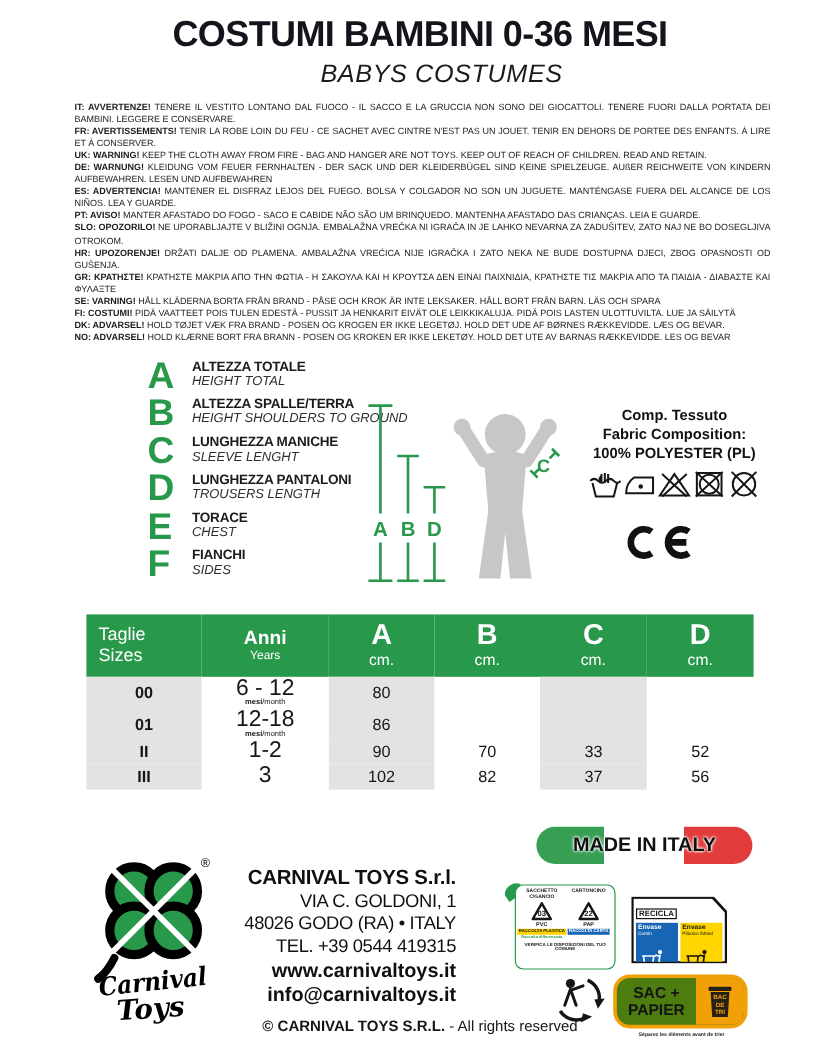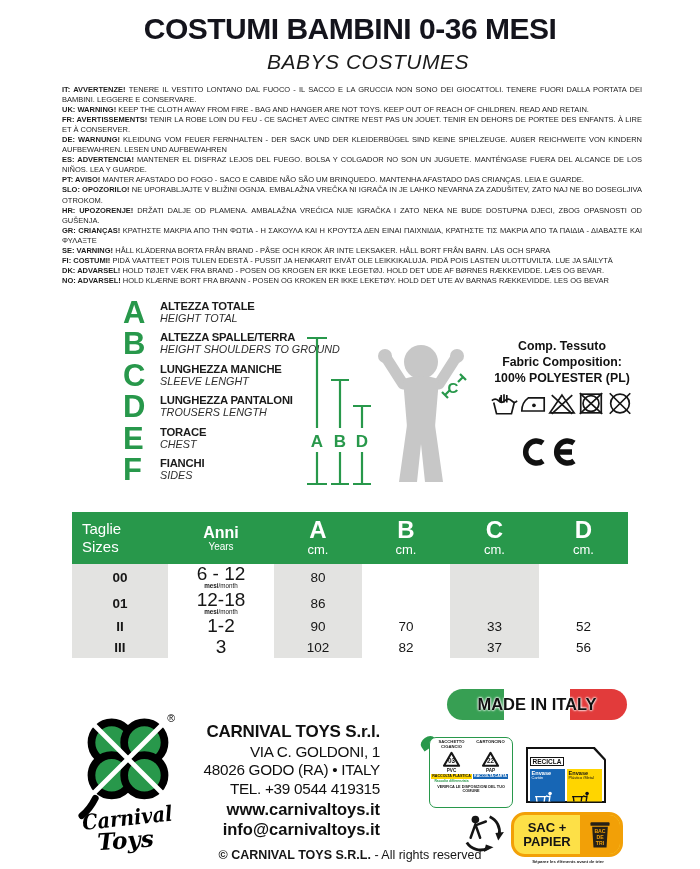--- a/index.html
+++ b/index.html
@@ -113,8 +113,8 @@
 
   <div class="warnings">
     <p><span class="wprefix">IT: AVVERTENZE!</span><span> TENERE IL VESTITO LONTANO DAL FUOCO - IL SACCO E LA GRUCCIA NON SONO DEI GIOCATTOLI. TENERE FUORI DALLA PORTATA DEI BAMBINI. LEGGERE E CONSERVARE.</span></p>
+    <p><span class="wprefix">FR: AVERTISSEMENTS!</span><span> TENIR LA ROBE LOIN DU FEU - CE SACHET AVEC CINTRE N'EST PAS UN JOUET. TENIR EN DEHORS DE PORTEE DES ENFANTS. À LIRE ET À CONSERVER.</span></p>
     <p><span class="wprefix">UK: WARNING!</span><span> KEEP THE CLOTH AWAY FROM FIRE - BAG AND HANGER ARE NOT  TOYS. KEEP OUT OF REACH OF CHILDREN.  READ AND RETAIN.</span></p>
-    <p><span class="wprefix">FR: AVERTISSEMENTS!</span><span> TENIR LA ROBE LOIN DU FEU - CE SACHET AVEC CINTRE N'EST PAS UN JOUET. TENIR EN DEHORS DE PORTEE DES ENFANTS. À LIRE ET À CONSERVER.</span></p>
     <p><span class="wprefix">DE: WARNUNG!</span><span> KLEIDUNG VOM FEUER FERNHALTEN - DER SACK UND DER KLEIDERBÜGEL SIND KEINE SPIELZEUGE. AUßER REICHWEITE VON KINDERN AUFBEWAHREN. LESEN UND AUFBEWAHREN</span></p>
     <p><span class="wprefix">ES: ADVERTENCIA!</span><span> MANTENER EL DISFRAZ LEJOS DEL FUEGO. BOLSA Y COLGADOR NO SON UN JUGUETE. MANTÉNGASE FUERA DEL ALCANCE DE LOS NIÑOS. LEA Y GUARDE.</span></p>
     <p><span class="wprefix">PT: AVISO!</span><span>  MANTER AFASTADO DO FOGO - SACO E CABIDE NÃO SÃO UM BRINQUEDO. MANTENHA AFASTADO DAS CRIANÇAS. LEIA E GUARDE.</span></p>

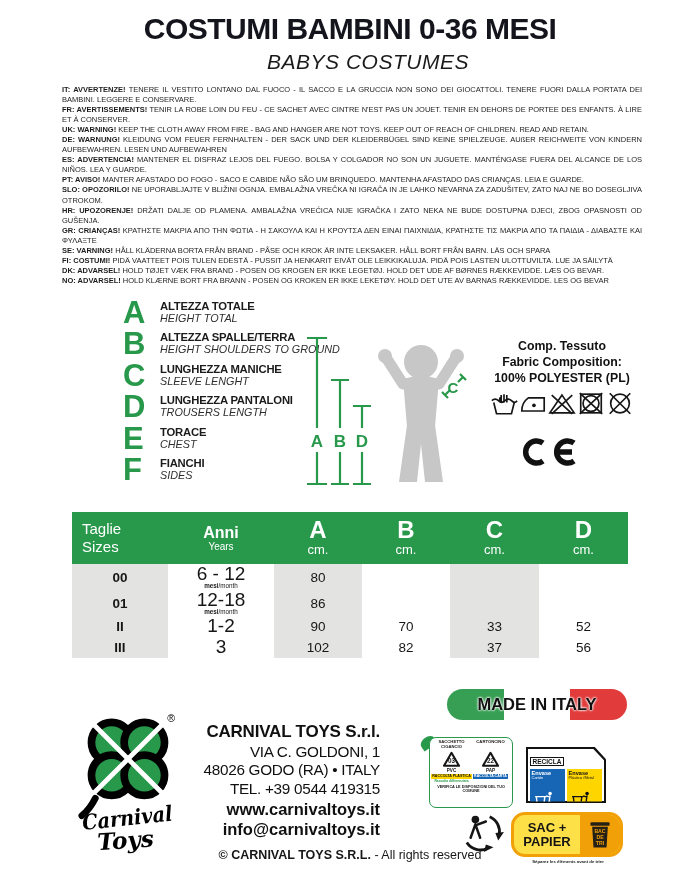--- a/index.html
+++ b/index.html
@@ -120,7 +120,7 @@
     <p><span class="wprefix">PT: AVISO!</span><span>  MANTER AFASTADO DO FOGO - SACO E CABIDE NÃO SÃO UM BRINQUEDO. MANTENHA AFASTADO DAS CRIANÇAS. LEIA E GUARDE.</span></p>
     <p><span class="wprefix">SLO: OPOZORILO!</span><span> NE UPORABLJAJTE V BLIŽINI OGNJA. EMBALAŽNA VREČKA NI IGRAČA IN JE LAHKO NEVARNA ZA ZADUŠITEV, ZATO NAJ NE BO DOSEGLJIVA OTROKOM.</span></p>
     <p><span class="wprefix">HR: UPOZORENJE!</span><span> DRŽATI DALJE OD PLAMENA. AMBALAŽNA VREĆICA NIJE IGRAČKA I ZATO NEKA NE BUDE DOSTUPNA DJECI, ZBOG OPASNOSTI OD GUŠENJA.</span></p>
-    <p><span class="wprefix">GR: CRIANÇAS!</span><span> ΚΡΑΤΗΣΤΕ ΜΑΚΡΙΑ ΑΠΟ ΤΗΝ ΦΩΤΙΑ - Η ΣΑΚΟΥΛΑ ΚΑΙ Η ΚΡΟΥΤΣΑ ΔΕΝ ΕΙΝΑΙ ΠΑΙΧΝΙΔΙΑ, ΚΡΑΤΗΣΤΕ ΤΙΣ ΜΑΚΡΙΑ ΑΠΟ ΤΑ ΠΑΙΔΙΑ - ΔΙΑΒΑΣΤΕ ΚΑΙ ΦΥΛΑΞΤΕ</span></p>
+    <p><span class="wprefix">GR: ΚΡΑΤΗΣΤΕ!</span><span> ΚΡΑΤΗΣΤΕ ΜΑΚΡΙΑ ΑΠΟ ΤΗΝ ΦΩΤΙΑ - Η ΣΑΚΟΥΛΑ ΚΑΙ Η ΚΡΟΥΤΣΑ ΔΕΝ ΕΙΝΑΙ ΠΑΙΧΝΙΔΙΑ, ΚΡΑΤΗΣΤΕ ΤΙΣ ΜΑΚΡΙΑ ΑΠΟ ΤΑ ΠΑΙΔΙΑ - ΔΙΑΒΑΣΤΕ ΚΑΙ ΦΥΛΑΞΤΕ</span></p>
     <p><span class="wprefix">SE: VARNING!</span><span> HÅLL KLÄDERNA BORTA FRÅN BRAND - PÅSE OCH KROK ÄR INTE LEKSAKER. HÅLL BORT FRÅN BARN. LÄS OCH SPARA</span></p>
     <p><span class="wprefix">FI: COSTUMI!</span><span> PIDÄ VAATTEET POIS TULEN EDESTÄ - PUSSIT JA HENKARIT EIVÄT OLE LEIKKIKALUJA. PIDÄ POIS LASTEN ULOTTUVILTA. LUE JA SÄILYTÄ</span></p>
     <p><span class="wprefix">DK: ADVARSEL!</span><span> HOLD TØJET VÆK FRA BRAND - POSEN OG KROGEN ER IKKE LEGETØJ. HOLD DET UDE AF BØRNES RÆKKEVIDDE. LÆS OG BEVAR.</span></p>

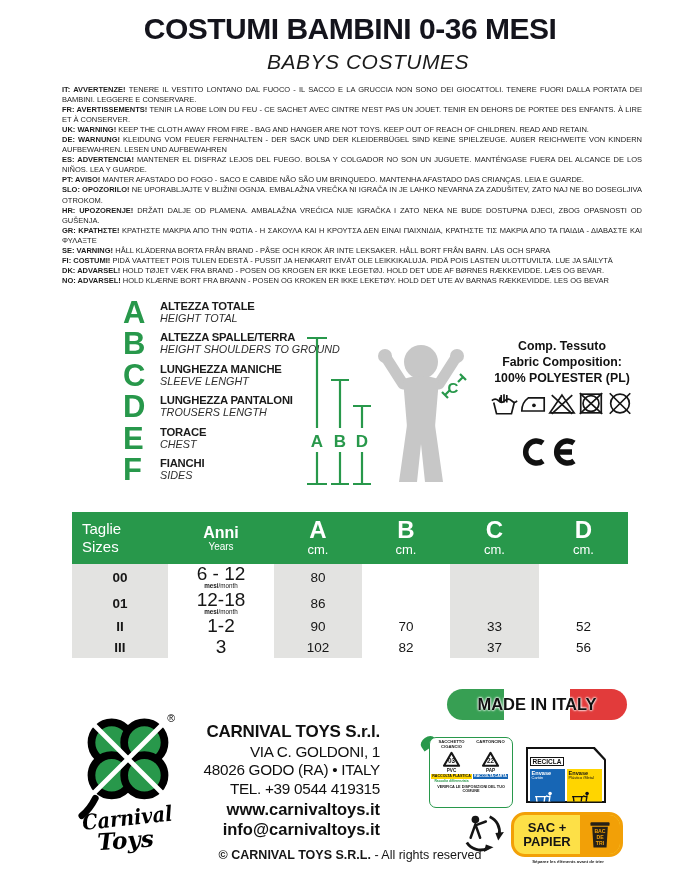--- a/index.html
+++ b/index.html
@@ -94,7 +94,7 @@
 
   .triman-group { position:absolute; left:461px; top:812px; display:flex; align-items:flex-start; }
   .sacbox { margin-left:6px; width:112px; height:45px; border:3px solid #f2a007; border-radius:14px;
-     background:#fde047; display:flex; align-items:center; overflow:hidden; }
+     background:#4d7c0f; display:flex; align-items:center; overflow:hidden; }
   .sac-text { flex:1; text-align:center; font-weight:800; font-size:13px; line-height:1.05; color:#141414; }
   .sac-bin { width:40px; height:100%; background:#f2a007; display:flex; align-items:center; justify-content:center; }
   .sac-caption { position:absolute; left:512px; top:859px; width:112px; text-align:center;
-------------------------
#### [What is expected]
Copy each entry above exactly; drop the pictures.

#### [Response to the exercise]
--- a/index.html
+++ b/index.html
@@ -113,8 +113,8 @@
 
   <div class="warnings">
     <p><span class="wprefix">IT: AVVERTENZE!</span><span> TENERE IL VESTITO LONTANO DAL FUOCO - IL SACCO E LA GRUCCIA NON SONO DEI GIOCATTOLI. TENERE FUORI DALLA PORTATA DEI BAMBINI. LEGGERE E CONSERVARE.</span></p>
+    <p><span class="wprefix">FR: AVERTISSEMENTS!</span><span> TENIR LA ROBE LOIN DU FEU - CE SACHET AVEC CINTRE N'EST PAS UN JOUET. TENIR EN DEHORS DE PORTEE DES ENFANTS. À LIRE ET À CONSERVER.</span></p>
     <p><span class="wprefix">UK: WARNING!</span><span> KEEP THE CLOTH AWAY FROM FIRE - BAG AND HANGER ARE NOT  TOYS. KEEP OUT OF REACH OF CHILDREN.  READ AND RETAIN.</span></p>
-    <p><span class="wprefix">FR: AVERTISSEMENTS!</span><span> TENIR LA ROBE LOIN DU FEU - CE SACHET AVEC CINTRE N'EST PAS UN JOUET. TENIR EN DEHORS DE PORTEE DES ENFANTS. À LIRE ET À CONSERVER.</span></p>
     <p><span class="wprefix">DE: WARNUNG!</span><span> KLEIDUNG VOM FEUER FERNHALTEN - DER SACK UND DER KLEIDERBÜGEL SIND KEINE SPIELZEUGE. AUßER REICHWEITE VON KINDERN AUFBEWAHREN. LESEN UND AUFBEWAHREN</span></p>
     <p><span class="wprefix">ES: ADVERTENCIA!</span><span> MANTENER EL DISFRAZ LEJOS DEL FUEGO. BOLSA Y COLGADOR NO SON UN JUGUETE. MANTÉNGASE FUERA DEL ALCANCE DE LOS NIÑOS. LEA Y GUARDE.</span></p>
     <p><span class="wprefix">PT: AVISO!</span><span>  MANTER AFASTADO DO FOGO - SACO E CABIDE NÃO SÃO UM BRINQUEDO. MANTENHA AFASTADO DAS CRIANÇAS. LEIA E GUARDE.</span></p>

--- a/index.html
+++ b/index.html
@@ -120,7 +120,7 @@
     <p><span class="wprefix">PT: AVISO!</span><span>  MANTER AFASTADO DO FOGO - SACO E CABIDE NÃO SÃO UM BRINQUEDO. MANTENHA AFASTADO DAS CRIANÇAS. LEIA E GUARDE.</span></p>
     <p><span class="wprefix">SLO: OPOZORILO!</span><span> NE UPORABLJAJTE V BLIŽINI OGNJA. EMBALAŽNA VREČKA NI IGRAČA IN JE LAHKO NEVARNA ZA ZADUŠITEV, ZATO NAJ NE BO DOSEGLJIVA OTROKOM.</span></p>
     <p><span class="wprefix">HR: UPOZORENJE!</span><span> DRŽATI DALJE OD PLAMENA. AMBALAŽNA VREĆICA NIJE IGRAČKA I ZATO NEKA NE BUDE DOSTUPNA DJECI, ZBOG OPASNOSTI OD GUŠENJA.</span></p>
-    <p><span class="wprefix">GR: CRIANÇAS!</span><span> ΚΡΑΤΗΣΤΕ ΜΑΚΡΙΑ ΑΠΟ ΤΗΝ ΦΩΤΙΑ - Η ΣΑΚΟΥΛΑ ΚΑΙ Η ΚΡΟΥΤΣΑ ΔΕΝ ΕΙΝΑΙ ΠΑΙΧΝΙΔΙΑ, ΚΡΑΤΗΣΤΕ ΤΙΣ ΜΑΚΡΙΑ ΑΠΟ ΤΑ ΠΑΙΔΙΑ - ΔΙΑΒΑΣΤΕ ΚΑΙ ΦΥΛΑΞΤΕ</span></p>
+    <p><span class="wprefix">GR: ΚΡΑΤΗΣΤΕ!</span><span> ΚΡΑΤΗΣΤΕ ΜΑΚΡΙΑ ΑΠΟ ΤΗΝ ΦΩΤΙΑ - Η ΣΑΚΟΥΛΑ ΚΑΙ Η ΚΡΟΥΤΣΑ ΔΕΝ ΕΙΝΑΙ ΠΑΙΧΝΙΔΙΑ, ΚΡΑΤΗΣΤΕ ΤΙΣ ΜΑΚΡΙΑ ΑΠΟ ΤΑ ΠΑΙΔΙΑ - ΔΙΑΒΑΣΤΕ ΚΑΙ ΦΥΛΑΞΤΕ</span></p>
     <p><span class="wprefix">SE: VARNING!</span><span> HÅLL KLÄDERNA BORTA FRÅN BRAND - PÅSE OCH KROK ÄR INTE LEKSAKER. HÅLL BORT FRÅN BARN. LÄS OCH SPARA</span></p>
     <p><span class="wprefix">FI: COSTUMI!</span><span> PIDÄ VAATTEET POIS TULEN EDESTÄ - PUSSIT JA HENKARIT EIVÄT OLE LEIKKIKALUJA. PIDÄ POIS LASTEN ULOTTUVILTA. LUE JA SÄILYTÄ</span></p>
     <p><span class="wprefix">DK: ADVARSEL!</span><span> HOLD TØJET VÆK FRA BRAND - POSEN OG KROGEN ER IKKE LEGETØJ. HOLD DET UDE AF BØRNES RÆKKEVIDDE. LÆS OG BEVAR.</span></p>

--- a/index.html
+++ b/index.html
@@ -94,7 +94,7 @@
 
   .triman-group { position:absolute; left:461px; top:812px; display:flex; align-items:flex-start; }
   .sacbox { margin-left:6px; width:112px; height:45px; border:3px solid #f2a007; border-radius:14px;
-     background:#fde047; display:flex; align-items:center; overflow:hidden; }
+     background:#4d7c0f; display:flex; align-items:center; overflow:hidden; }
   .sac-text { flex:1; text-align:center; font-weight:800; font-size:13px; line-height:1.05; color:#141414; }
   .sac-bin { width:40px; height:100%; background:#f2a007; display:flex; align-items:center; justify-content:center; }
   .sac-caption { position:absolute; left:512px; top:859px; width:112px; text-align:center;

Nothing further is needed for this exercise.